### TASK STATEMENT
Search the records below for the string "name", and report each line that contains it.

### RECORD EXCERPTS

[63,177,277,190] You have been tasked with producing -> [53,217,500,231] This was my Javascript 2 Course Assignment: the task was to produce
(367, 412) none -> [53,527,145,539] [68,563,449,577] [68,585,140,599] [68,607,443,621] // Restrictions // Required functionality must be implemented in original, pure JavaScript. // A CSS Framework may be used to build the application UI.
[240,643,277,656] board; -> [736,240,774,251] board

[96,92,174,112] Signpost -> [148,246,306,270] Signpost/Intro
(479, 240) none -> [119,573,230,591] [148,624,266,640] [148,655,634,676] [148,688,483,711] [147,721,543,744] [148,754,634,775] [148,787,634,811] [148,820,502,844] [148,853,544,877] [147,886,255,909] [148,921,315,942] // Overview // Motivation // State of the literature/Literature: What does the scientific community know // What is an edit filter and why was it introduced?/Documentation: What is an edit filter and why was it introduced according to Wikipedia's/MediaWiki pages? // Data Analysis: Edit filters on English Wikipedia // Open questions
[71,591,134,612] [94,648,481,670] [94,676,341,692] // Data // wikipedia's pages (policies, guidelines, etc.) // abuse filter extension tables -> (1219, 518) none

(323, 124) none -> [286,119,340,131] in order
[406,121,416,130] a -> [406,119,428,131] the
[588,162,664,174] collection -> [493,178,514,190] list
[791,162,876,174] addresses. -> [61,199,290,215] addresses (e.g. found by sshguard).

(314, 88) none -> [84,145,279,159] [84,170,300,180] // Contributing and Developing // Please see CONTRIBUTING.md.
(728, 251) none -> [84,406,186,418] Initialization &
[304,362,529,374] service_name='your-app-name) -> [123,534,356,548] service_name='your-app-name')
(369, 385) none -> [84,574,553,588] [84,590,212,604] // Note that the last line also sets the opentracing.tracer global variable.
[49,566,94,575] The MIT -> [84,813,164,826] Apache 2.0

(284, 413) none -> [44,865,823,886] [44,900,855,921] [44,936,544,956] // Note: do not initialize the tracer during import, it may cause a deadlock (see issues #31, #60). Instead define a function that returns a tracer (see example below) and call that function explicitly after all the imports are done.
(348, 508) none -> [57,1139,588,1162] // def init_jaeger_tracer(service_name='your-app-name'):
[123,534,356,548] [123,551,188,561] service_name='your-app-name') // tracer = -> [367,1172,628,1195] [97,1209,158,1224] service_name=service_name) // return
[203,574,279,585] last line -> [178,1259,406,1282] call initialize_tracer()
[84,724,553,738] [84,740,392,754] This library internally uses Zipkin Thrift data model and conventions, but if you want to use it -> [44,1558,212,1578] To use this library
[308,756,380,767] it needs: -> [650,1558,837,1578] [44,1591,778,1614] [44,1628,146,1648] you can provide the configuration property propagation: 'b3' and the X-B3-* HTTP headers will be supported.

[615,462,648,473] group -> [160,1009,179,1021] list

### WRITTEN RESPONSE
[304,362,529,374] service_name='your-app-name) -> [123,534,356,548] service_name='your-app-name')
(348, 508) none -> [57,1139,588,1162] // def init_jaeger_tracer(service_name='your-app-name'):
[123,534,356,548] [123,551,188,561] service_name='your-app-name') // tracer = -> [367,1172,628,1195] [97,1209,158,1224] service_name=service_name) // return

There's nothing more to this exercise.